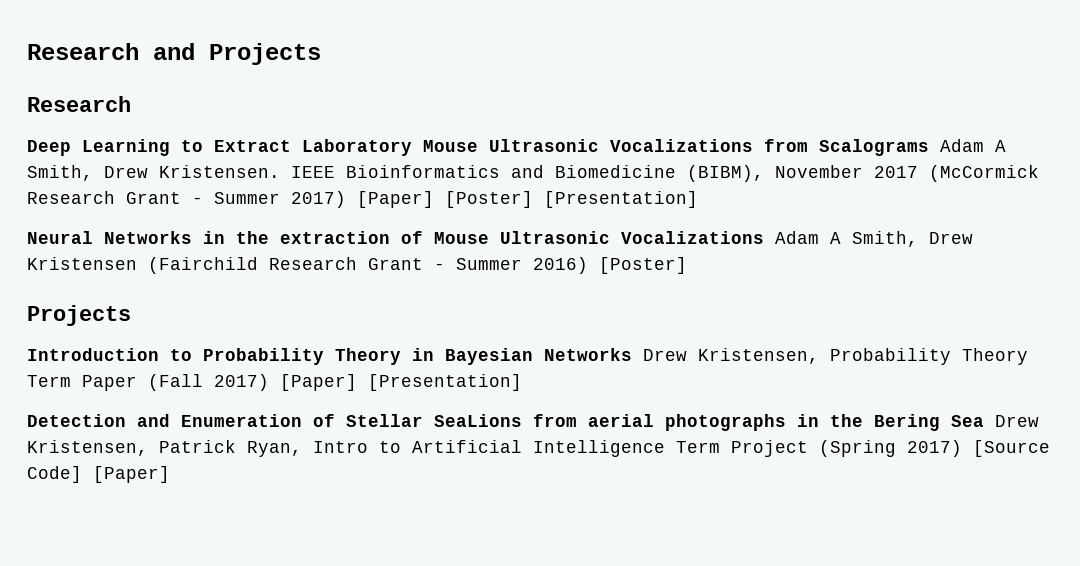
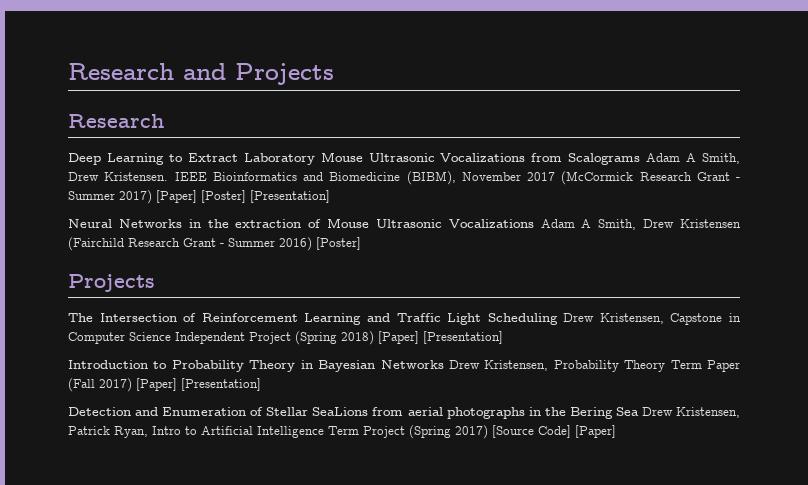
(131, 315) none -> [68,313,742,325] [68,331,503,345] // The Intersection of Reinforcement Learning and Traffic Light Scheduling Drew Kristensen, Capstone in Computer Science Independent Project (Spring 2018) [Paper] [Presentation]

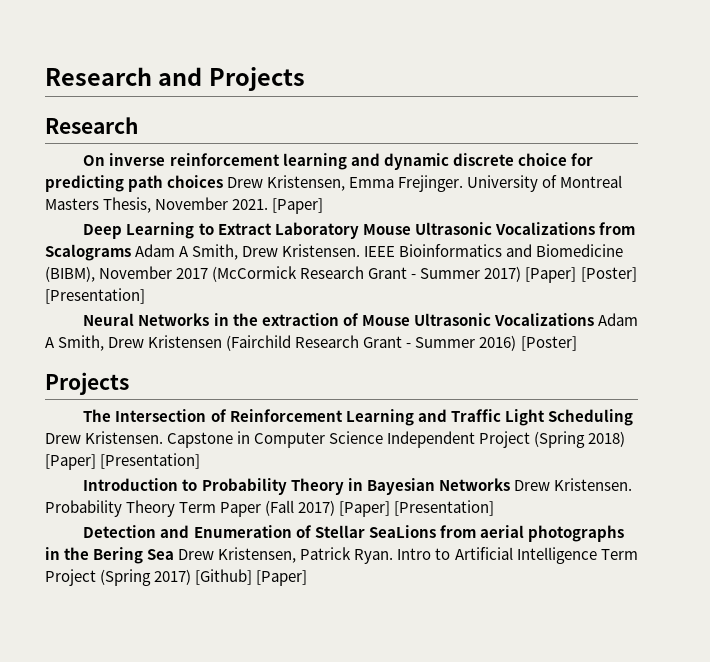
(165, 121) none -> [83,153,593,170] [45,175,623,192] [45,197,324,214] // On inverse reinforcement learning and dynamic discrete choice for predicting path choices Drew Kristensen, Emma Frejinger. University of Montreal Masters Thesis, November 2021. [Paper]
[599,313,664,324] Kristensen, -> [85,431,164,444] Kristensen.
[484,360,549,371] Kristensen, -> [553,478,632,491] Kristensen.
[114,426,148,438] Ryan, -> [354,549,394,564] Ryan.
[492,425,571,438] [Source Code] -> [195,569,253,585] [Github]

---

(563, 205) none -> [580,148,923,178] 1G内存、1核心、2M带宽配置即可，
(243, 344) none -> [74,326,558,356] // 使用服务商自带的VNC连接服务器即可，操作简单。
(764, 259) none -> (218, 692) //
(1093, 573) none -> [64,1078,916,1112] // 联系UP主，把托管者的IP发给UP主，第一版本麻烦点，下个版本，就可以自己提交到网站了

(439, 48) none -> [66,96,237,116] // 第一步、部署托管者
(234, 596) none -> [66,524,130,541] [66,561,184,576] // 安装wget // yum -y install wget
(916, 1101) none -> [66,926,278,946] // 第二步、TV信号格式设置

__What is needed__.
Only one stretch of the records above is wanted: the lines between the one holding "(563, 205) none" and the one holding "(916, 1101) none", inclusive, reproduced exactly.

__The completed task__.
(563, 205) none -> [580,148,923,178] 1G内存、1核心、2M带宽配置即可，
(243, 344) none -> [74,326,558,356] // 使用服务商自带的VNC连接服务器即可，操作简单。
(764, 259) none -> (218, 692) //
(1093, 573) none -> [64,1078,916,1112] // 联系UP主，把托管者的IP发给UP主，第一版本麻烦点，下个版本，就可以自己提交到网站了

(439, 48) none -> [66,96,237,116] // 第一步、部署托管者
(234, 596) none -> [66,524,130,541] [66,561,184,576] // 安装wget // yum -y install wget
(916, 1101) none -> [66,926,278,946] // 第二步、TV信号格式设置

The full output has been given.